As Congress debates the reauthorization of the Higher Education Act, it should heed Friedrich Hayek’s warning that democracy is “peculiarly liable, if not guided by accepted common principles, to produce over‐all results that nobody wanted.” One result of the federal government’s student financial aid programs is higher tuition costs at our nation’s colleges and universities. Basic economic theory suggests that the increased demand for higher education generated by HEA will have the effect of increasing tuitions. The empirical evidence is consistent with that—federal loans, Pell grants, and other assistance programs result in higher tuition for students at our nation’s colleges and universities.
The diversity of objectives, resources, and types of governance among the thousands of colleges and universities makes it difficult to adequately measure the exact amount by which tuitions rise in response to federal student assistance. Therefore, estimates of the amount vary in the literature. Congress can at best know that its policies increase tuitions and that some portion of the federal assistance ends up being captured by state governments and by the colleges and universities.

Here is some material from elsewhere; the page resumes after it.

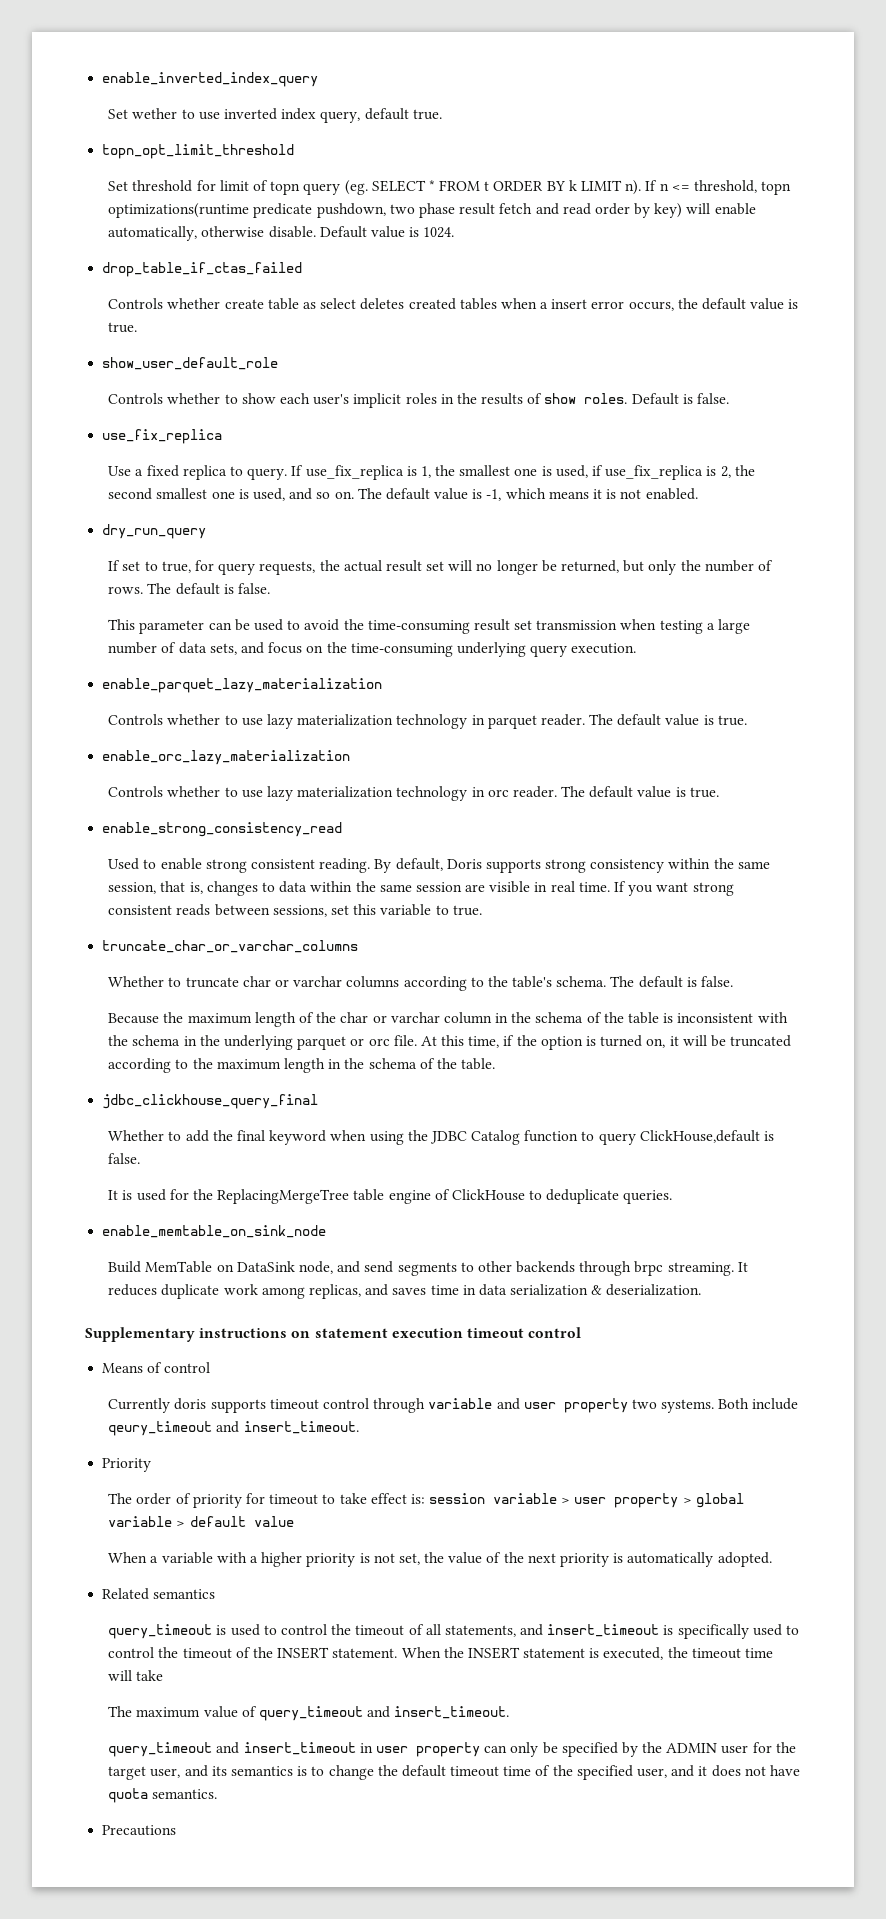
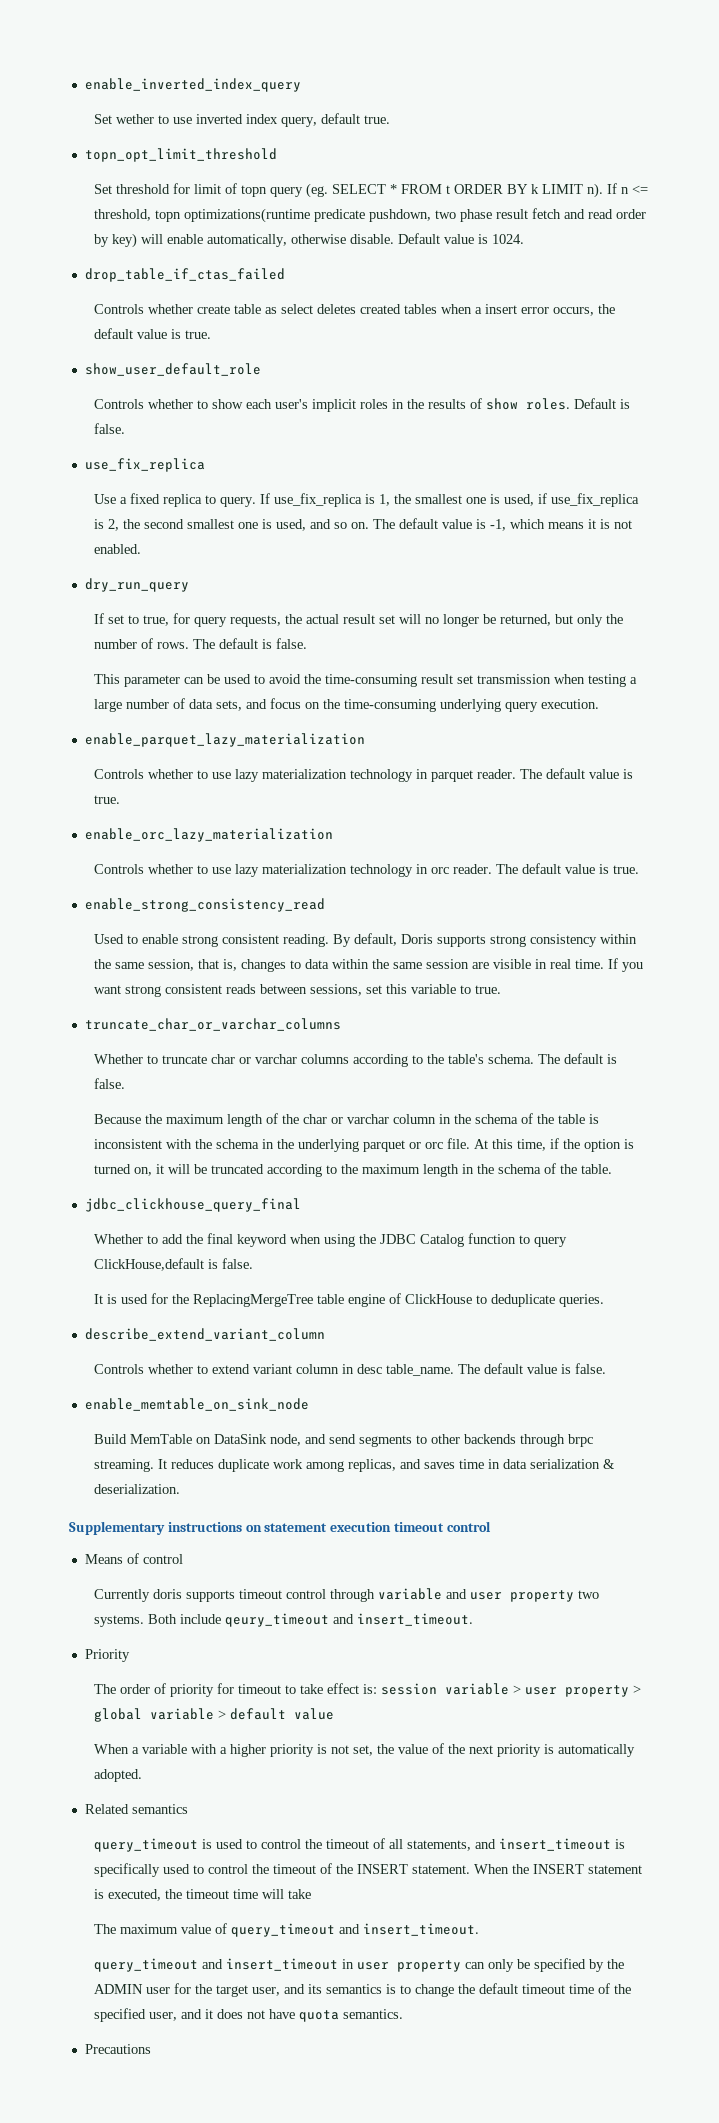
+ describe_extend_variant_column
+ Controls whether to extend variant column in desc table_name. The default value is false.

Also, when large numbers of students begin to rely on the federal government to fund their higher education, and the federal government uses this financing to affect the behavior of state and private institutions, we should be concerned about how the resulting loss of independence of our colleges and universities affects the ability of voters to form opinions about public policy that are independent of the government’s position.
Rather than expand the current system, Congress should consider a phase‐out of federal assistance to higher education over a 12‐year time frame. As the federal government removes itself from student assistance, we should expect several things to happen. First, sticker tuition prices should decline. Second, the private market should respond to the phase‐out of federal assistance. That response would likely take three forms: additional private‐sector loans, additional private scholarship funds, and perhaps most importantly, the expansion of human capital contracts. Human capital contracts, first suggested 40 years ago by Nobel Laureate Milton Friedman, would allow students to pledge a portion of future earnings in return for assistance in paying their tuition.